Data for the task:
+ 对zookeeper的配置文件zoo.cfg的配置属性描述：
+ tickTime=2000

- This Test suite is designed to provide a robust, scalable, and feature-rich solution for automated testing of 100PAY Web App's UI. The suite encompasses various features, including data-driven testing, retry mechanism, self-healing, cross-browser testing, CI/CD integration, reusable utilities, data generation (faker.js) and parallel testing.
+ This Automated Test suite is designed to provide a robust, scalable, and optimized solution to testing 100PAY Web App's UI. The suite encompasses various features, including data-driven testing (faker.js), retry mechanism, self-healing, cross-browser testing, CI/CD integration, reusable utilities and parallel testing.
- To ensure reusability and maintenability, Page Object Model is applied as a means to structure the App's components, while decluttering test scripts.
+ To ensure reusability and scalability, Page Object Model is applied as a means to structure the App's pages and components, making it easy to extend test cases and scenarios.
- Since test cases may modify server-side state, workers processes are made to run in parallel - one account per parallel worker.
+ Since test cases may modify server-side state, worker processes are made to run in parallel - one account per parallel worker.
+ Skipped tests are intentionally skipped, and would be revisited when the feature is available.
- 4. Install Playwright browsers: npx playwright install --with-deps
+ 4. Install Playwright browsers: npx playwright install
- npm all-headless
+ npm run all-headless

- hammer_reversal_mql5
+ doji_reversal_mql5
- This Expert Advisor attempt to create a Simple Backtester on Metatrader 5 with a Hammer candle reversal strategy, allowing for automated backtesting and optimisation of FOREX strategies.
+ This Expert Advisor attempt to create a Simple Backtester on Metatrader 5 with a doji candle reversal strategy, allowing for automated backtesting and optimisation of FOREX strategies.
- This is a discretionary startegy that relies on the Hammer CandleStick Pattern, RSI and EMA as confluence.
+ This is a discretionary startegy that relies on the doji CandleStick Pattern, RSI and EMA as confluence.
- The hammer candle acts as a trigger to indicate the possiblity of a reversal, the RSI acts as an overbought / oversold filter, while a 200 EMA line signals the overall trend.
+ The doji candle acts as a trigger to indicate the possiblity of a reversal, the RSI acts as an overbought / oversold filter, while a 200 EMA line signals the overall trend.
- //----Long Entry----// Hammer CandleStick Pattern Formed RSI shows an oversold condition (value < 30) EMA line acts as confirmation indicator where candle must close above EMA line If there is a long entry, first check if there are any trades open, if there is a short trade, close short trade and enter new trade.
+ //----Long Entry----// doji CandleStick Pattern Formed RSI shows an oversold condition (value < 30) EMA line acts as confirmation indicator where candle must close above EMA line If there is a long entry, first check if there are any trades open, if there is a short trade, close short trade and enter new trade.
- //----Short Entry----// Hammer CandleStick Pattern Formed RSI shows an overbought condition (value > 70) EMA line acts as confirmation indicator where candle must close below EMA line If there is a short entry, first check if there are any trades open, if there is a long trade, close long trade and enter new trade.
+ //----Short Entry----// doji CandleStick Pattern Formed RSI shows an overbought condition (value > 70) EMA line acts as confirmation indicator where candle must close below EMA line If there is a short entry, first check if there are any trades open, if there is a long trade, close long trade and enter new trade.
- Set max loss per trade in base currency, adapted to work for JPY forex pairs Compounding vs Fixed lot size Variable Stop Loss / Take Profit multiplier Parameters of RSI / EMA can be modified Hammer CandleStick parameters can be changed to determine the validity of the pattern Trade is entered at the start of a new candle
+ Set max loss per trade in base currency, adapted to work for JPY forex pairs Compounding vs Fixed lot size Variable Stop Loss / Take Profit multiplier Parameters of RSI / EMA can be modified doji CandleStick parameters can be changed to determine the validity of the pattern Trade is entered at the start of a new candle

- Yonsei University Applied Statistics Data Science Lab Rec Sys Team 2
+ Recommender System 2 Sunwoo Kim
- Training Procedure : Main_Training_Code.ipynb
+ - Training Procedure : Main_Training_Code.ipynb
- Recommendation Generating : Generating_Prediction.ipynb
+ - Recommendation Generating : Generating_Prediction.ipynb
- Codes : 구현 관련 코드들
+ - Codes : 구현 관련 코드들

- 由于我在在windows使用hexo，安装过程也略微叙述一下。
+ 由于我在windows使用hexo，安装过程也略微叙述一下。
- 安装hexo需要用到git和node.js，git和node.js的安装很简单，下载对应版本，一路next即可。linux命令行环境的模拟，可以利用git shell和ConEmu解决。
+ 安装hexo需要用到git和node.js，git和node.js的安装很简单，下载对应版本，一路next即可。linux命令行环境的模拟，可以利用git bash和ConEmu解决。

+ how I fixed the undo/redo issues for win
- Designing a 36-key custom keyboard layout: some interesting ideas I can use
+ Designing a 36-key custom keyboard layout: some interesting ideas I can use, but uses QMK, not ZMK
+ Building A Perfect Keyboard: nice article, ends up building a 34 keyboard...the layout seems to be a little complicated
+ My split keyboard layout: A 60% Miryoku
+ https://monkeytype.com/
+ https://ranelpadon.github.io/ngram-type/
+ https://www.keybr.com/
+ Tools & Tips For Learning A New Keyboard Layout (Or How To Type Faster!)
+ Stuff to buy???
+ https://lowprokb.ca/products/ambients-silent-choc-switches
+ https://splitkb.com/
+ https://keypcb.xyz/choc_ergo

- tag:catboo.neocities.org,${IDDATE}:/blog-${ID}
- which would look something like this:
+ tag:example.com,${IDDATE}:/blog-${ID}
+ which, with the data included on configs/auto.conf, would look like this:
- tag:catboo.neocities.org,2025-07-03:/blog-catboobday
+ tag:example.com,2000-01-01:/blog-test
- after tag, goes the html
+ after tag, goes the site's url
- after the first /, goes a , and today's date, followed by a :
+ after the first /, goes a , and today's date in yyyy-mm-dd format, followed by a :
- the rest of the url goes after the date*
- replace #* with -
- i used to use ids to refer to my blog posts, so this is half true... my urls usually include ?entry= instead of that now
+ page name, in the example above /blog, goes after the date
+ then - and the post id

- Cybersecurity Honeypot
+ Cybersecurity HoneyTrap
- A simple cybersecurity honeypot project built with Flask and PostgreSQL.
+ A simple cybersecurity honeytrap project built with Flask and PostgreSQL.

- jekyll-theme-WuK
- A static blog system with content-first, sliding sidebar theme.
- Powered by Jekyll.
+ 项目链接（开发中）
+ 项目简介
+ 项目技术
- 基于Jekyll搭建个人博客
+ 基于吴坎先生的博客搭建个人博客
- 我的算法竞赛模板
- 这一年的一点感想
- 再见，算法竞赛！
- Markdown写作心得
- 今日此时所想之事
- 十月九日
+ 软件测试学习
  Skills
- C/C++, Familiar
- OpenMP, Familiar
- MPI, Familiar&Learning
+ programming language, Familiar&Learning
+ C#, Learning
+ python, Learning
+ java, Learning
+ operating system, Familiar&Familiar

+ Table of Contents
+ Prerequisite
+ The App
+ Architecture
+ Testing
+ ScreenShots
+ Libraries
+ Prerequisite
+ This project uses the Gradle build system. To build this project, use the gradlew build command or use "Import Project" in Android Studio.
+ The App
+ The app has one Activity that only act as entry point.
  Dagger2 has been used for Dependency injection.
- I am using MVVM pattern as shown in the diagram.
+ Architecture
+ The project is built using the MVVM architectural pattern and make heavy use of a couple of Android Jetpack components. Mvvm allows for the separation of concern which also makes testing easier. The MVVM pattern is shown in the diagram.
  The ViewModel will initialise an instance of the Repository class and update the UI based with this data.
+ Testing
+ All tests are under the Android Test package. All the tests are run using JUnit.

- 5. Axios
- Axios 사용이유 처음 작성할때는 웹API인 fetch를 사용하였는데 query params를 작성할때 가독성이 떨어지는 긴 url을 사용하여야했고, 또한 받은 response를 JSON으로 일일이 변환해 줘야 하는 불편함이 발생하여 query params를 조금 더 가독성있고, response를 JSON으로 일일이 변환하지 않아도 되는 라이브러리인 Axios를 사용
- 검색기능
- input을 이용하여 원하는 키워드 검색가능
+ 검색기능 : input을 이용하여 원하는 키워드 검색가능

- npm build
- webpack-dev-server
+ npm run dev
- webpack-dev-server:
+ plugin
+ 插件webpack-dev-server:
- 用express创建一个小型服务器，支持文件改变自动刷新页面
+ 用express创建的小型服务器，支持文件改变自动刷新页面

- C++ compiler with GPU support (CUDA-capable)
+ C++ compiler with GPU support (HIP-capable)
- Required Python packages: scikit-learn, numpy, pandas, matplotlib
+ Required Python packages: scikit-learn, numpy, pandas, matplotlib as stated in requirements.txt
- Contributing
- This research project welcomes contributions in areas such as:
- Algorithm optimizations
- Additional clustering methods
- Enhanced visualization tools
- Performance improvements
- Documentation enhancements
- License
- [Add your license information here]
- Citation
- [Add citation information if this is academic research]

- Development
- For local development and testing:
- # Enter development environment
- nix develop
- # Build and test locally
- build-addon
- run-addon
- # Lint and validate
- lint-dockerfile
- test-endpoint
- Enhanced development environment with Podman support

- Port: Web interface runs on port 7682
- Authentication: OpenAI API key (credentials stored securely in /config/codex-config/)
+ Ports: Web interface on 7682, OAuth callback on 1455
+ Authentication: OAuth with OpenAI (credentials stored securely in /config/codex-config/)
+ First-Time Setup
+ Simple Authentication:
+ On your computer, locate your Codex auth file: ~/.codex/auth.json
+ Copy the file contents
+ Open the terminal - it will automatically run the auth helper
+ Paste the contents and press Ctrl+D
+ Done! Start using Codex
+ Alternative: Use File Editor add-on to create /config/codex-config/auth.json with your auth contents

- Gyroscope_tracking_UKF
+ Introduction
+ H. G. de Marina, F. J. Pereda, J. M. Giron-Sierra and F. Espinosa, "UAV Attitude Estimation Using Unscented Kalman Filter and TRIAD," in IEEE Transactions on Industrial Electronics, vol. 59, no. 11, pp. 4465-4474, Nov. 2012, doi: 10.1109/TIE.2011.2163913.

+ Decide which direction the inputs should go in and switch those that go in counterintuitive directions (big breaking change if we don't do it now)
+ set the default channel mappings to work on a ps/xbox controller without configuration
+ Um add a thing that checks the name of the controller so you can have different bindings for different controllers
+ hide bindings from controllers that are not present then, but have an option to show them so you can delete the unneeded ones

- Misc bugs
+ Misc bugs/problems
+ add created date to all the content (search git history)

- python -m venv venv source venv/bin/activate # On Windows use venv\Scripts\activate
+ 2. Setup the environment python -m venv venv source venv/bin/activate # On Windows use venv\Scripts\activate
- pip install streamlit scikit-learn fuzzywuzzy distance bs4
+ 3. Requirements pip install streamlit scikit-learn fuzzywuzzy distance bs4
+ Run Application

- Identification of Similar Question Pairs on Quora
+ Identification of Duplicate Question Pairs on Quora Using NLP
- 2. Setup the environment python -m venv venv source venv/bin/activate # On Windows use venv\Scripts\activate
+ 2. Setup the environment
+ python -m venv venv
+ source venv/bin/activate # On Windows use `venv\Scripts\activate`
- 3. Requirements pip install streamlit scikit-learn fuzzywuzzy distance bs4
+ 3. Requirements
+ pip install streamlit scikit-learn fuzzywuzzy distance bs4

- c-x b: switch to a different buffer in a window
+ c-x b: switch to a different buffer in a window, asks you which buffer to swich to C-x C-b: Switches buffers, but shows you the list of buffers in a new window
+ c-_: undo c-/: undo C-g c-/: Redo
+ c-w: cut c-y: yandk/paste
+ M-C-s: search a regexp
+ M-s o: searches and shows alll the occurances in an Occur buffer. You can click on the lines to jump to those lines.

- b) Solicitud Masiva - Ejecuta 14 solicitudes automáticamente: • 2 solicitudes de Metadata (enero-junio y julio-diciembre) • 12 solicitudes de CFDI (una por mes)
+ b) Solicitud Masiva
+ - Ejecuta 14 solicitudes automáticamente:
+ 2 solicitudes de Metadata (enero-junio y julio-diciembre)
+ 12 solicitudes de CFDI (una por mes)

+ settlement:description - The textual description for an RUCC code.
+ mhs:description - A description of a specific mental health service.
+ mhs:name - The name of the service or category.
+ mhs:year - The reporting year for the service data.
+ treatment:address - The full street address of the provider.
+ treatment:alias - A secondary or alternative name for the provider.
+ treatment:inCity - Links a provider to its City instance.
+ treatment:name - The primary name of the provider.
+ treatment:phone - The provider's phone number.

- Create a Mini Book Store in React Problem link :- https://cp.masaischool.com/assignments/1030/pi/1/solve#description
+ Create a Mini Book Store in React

Problem to work on: Beginning with the line containing "- hammer_reversal_mql5" in the material above, copy every line exactly until you have copied the line containing "doji candle acts".

Exercise response:
- hammer_reversal_mql5
+ doji_reversal_mql5
- This Expert Advisor attempt to create a Simple Backtester on Metatrader 5 with a Hammer candle reversal strategy, allowing for automated backtesting and optimisation of FOREX strategies.
+ This Expert Advisor attempt to create a Simple Backtester on Metatrader 5 with a doji candle reversal strategy, allowing for automated backtesting and optimisation of FOREX strategies.
- This is a discretionary startegy that relies on the Hammer CandleStick Pattern, RSI and EMA as confluence.
+ This is a discretionary startegy that relies on the doji CandleStick Pattern, RSI and EMA as confluence.
- The hammer candle acts as a trigger to indicate the possiblity of a reversal, the RSI acts as an overbought / oversold filter, while a 200 EMA line signals the overall trend.
+ The doji candle acts as a trigger to indicate the possiblity of a reversal, the RSI acts as an overbought / oversold filter, while a 200 EMA line signals the overall trend.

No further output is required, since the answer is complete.